#dilloinitaliano

Non solo in inglese o in dialetto

“Do yuo speak parmesan?”. Ma andrebbe già bene lo “speak italian”. Facessimo un censimento – ma a occhio è come sospettiamo- scopriremmo che nelle insegne dei negozi di Parma sono molto più numerosi gli anglismi che non le espressioni dialettali. Fermo restando che, ci si esprima in inglese oppure in parmigiano, il risultato è ugualmente tragicomico. Non si vorrebbe mai leggere ciò che invece viene esposto sulla pubblica via, senza alcuna riflessione a monte e senza alcun imbarazzo per nomi che hanno tutta l’aria di scherzi, di malintesi adattamenti commerciali a mode o tormentoni del momento. Come nei casi dei dialettali “Da chi ragàs” (pizzeria in via Cavedagni) o “La busa dal gosen” (ristorante in Via D’Azeglio). Oppure della pizzeria da asporto in via Gramsci “la qualunquemente” che in un’ipotetica classifica delle insegne più brutte sarebbe ai primi posti. O meglio: nella top ten. Assieme ai tanti hair center che hanno abrogato barbieri e parrucchiere o ai negozi di frutta e verdura o centri benessere che si chiamano “California”.

Alimentare Watson

Per fortuna non mancano alcune insegne di negozi che manifestano uno spirito non banale. Come nei casi  di “Fuori di cresta” (parrucchiere di via Montebello) o di “Alimentare Watson”, ristorante a domicilio in P.le San Giacomo). Il contesto generale è tuttavia piuttosto avvilente, anche nell’insieme segnico, ovvero dell’estetica complessiva delle insegne commerciali. Forse l’ufficio toponomastica del Comune andrebbe responsabilizzato e qualche pensiero ben organizzato andrebbe fatto sulla necessità di adottare non un regolamento ma una serie di linee guida. Ossia dei criteri capaci di orientare al meglio la scelta dei formati, dei colori, dei nomi.
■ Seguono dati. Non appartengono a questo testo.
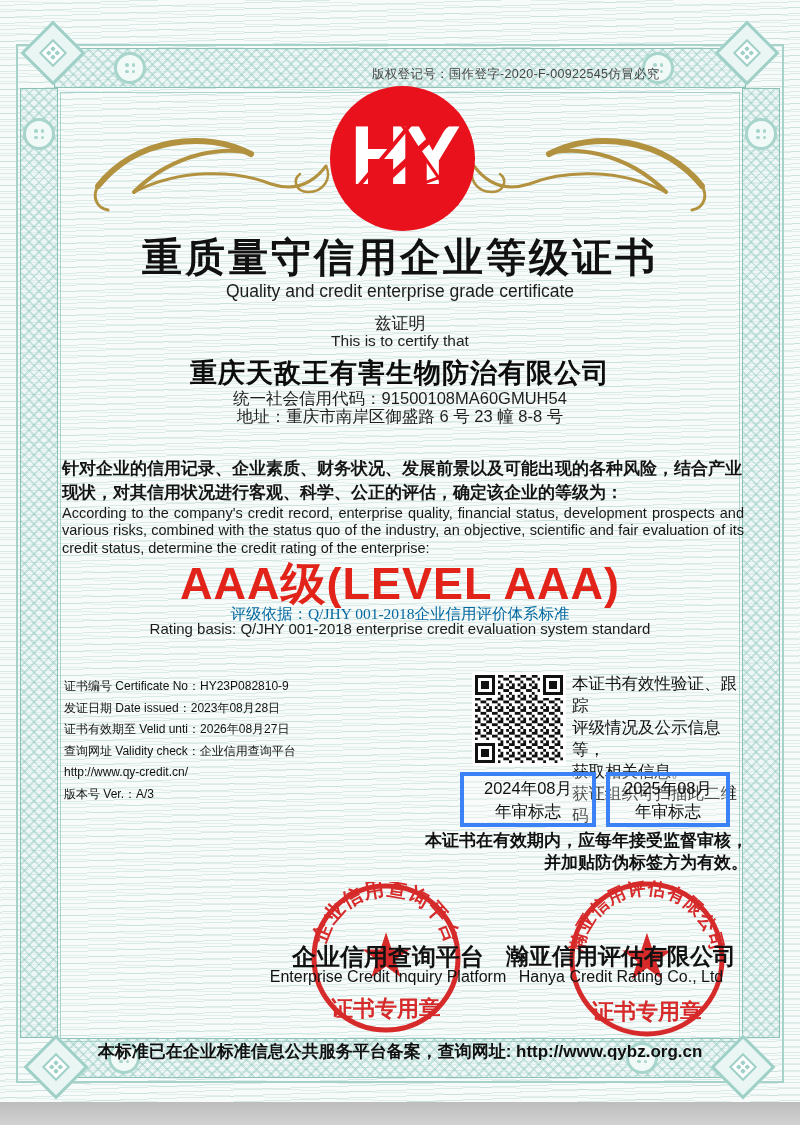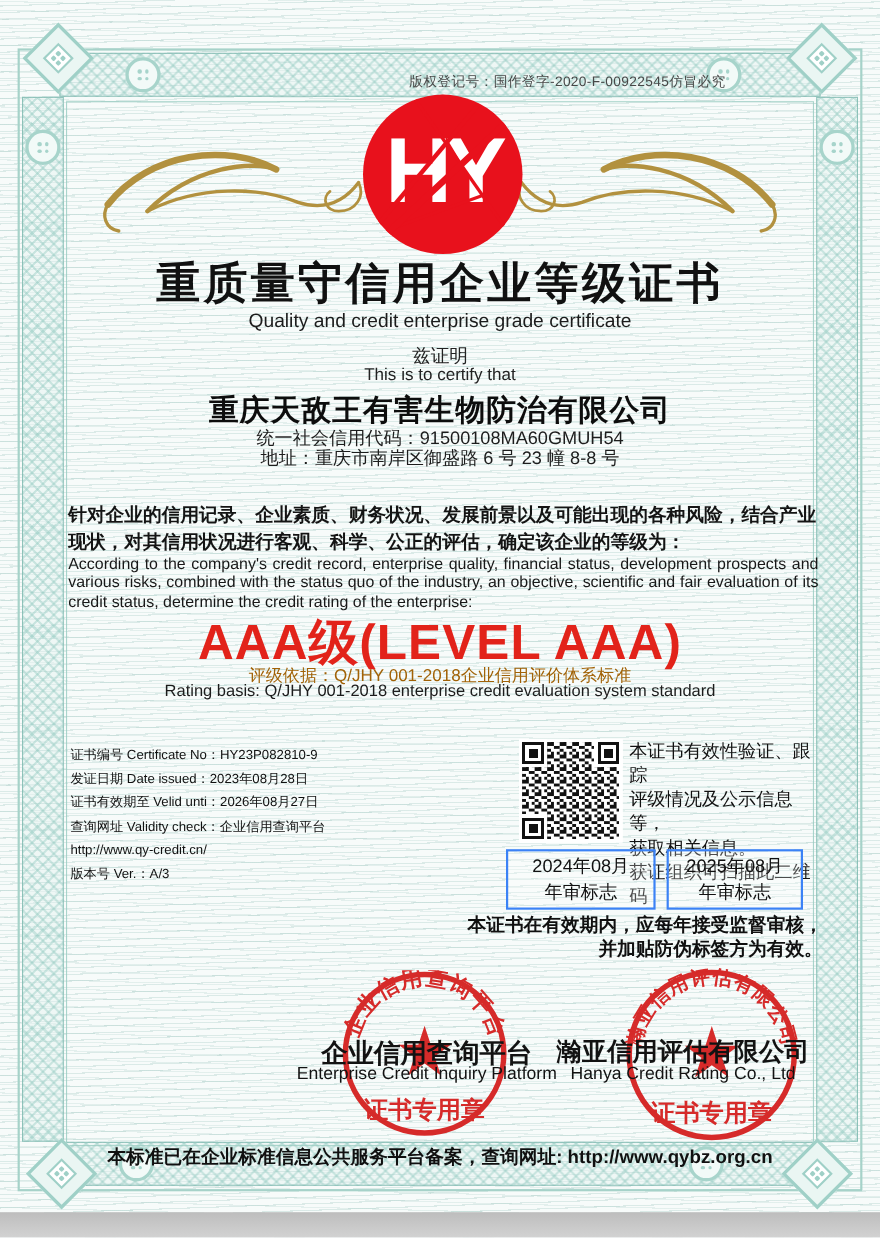"评级依据：Q/JHY 001-2018企业信用评价体系标准" .basis-zh { color: #a16207 -> #0369a1; font-family: none -> Liberation Serif, serif }
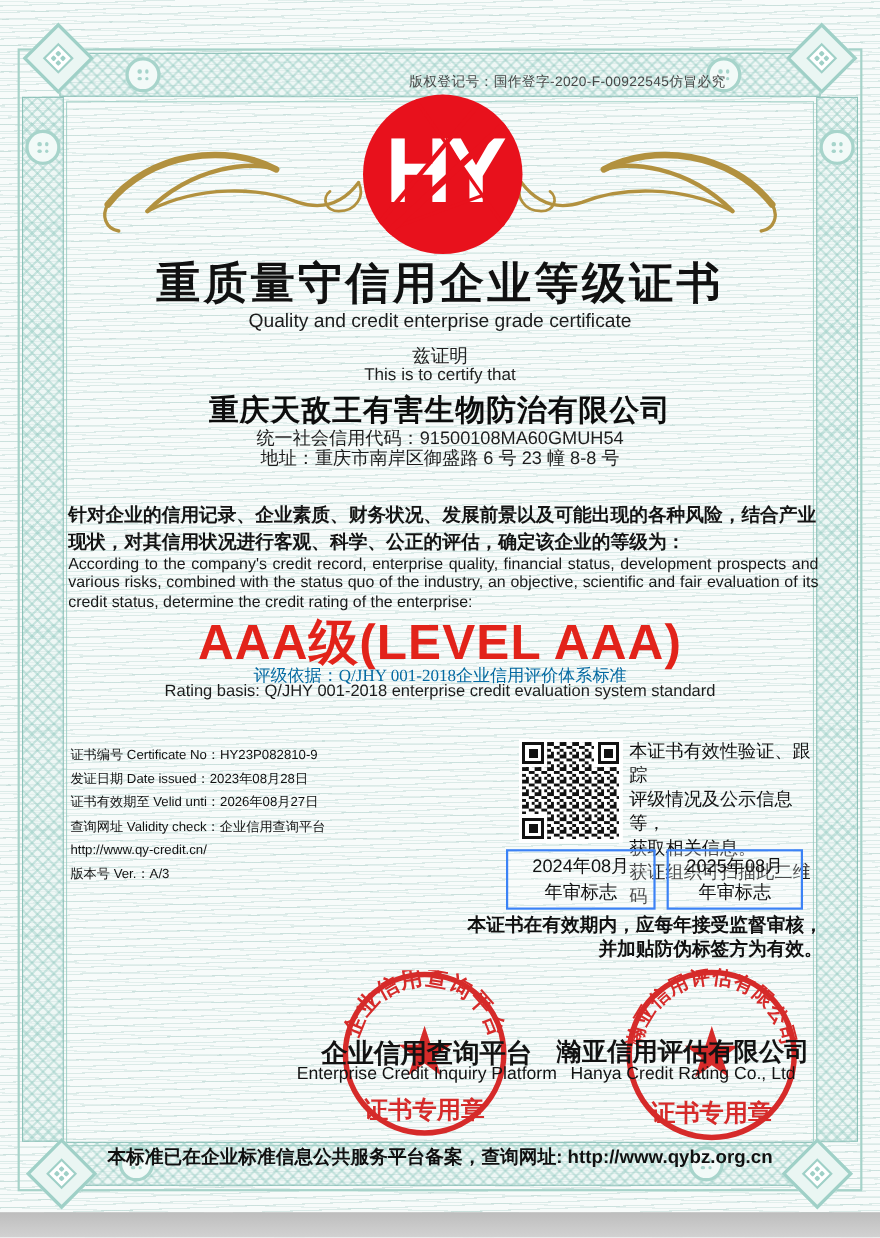"2024年08月" .mark-box { border: 2px solid #3b82f6 -> 4px solid #3b82f6 }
Ovviamente il problema non è solo di Parma e non è di oggi, ma di tutt’Italia e da tempo. Ricorderemo la celebre rubrica “Botteghe oscure” del settimanale satirico “Cuore” che appunto metteva in ridicolo nomi e insegne commerciali. Ma più recentemente Pif su Radio Rai 2, nel programma “I provinciali”, ha rispolverato il  gioco e anche il Corriere della seraonline ha proposto una photogallery dall’inequivocabile titolo: Insegne dei negozi tutte da ridere. Geniali o involontariamente comiche (https://www.corriere.it/foto-gallery/cronache/16_marzo_13/insegne-negozi-tutte-ridere-geniali-o-involontariamente-comiche-c628ead8-e931-11e5-af8a-2fda60e0b7ae.shtml).

Tuttavia questo dilagante uso dell’inglese, nemmeno attenuato dal bilinguismo, colpisce di più quando viene esibito non da piccole realtà commerciali, ma da importanti e grandi aziende. #dilloinitaliano è un # di Twitter molto gettonato anche perché estremamente interessante, colto e ironico. Che ci permettiamo di consigliare a quelle aziende che evidentemente non hanno ben valutato l’effetto strano, la perplessità che può evocare la loro ragione sociale espressa solo in inglese, benché la loro parmigianità sia fondante e inequivoca. Se passate davanti alla fabbrica di Bormioli Luigi o di Barilla a Pedrignano, all’ingresso dello stabilimento, vedrete scritto rispettivamente “Glass makers” e  “Italian food company. Since 1877”. Non farebbe un migliore effetto se le due scritte fossero accompagnate anche dalla dizione italiana, che peraltro suona benissimo: “Vetrai in Parma” e “Pastai in Parma dal 1877”?

Noi pensiamo di sì. Anzitutto perché ci definiamo un “giornale locale ma non provinciale”. In secondo luogo perché due prodotti come il vetro e la pasta sono tipicamente italiani. Spaghetti si dice spaghetti in tutto il mondo. Non ha traduzioni. In terzo luogo la lingua italiana, benché spesso villipesa dagli stessi italiani, da qualche anno gode di crescente interesse nel mondo. L’anno scorso ha addirittura superato il francese, nelle lingue più insegnate al mondo, collocandosi al quarto posto (https://www.agi.it/cronaca/italia_francia_lingue_piu_studiate-5048814/news/2019-02-24/). Grazie al successo planetario del made in Italy che esprime benissimo il “parla come mangi” e il traino linguistico generato dal “mangiare all’italiana” nel mondo. Oltre che all’azione propositiva esercitata dagli Istituti italiani di cultura.

Dunque, per concludere: Do you speak italian? Sì: allora fatelo, per favore! #dilloinitaliano.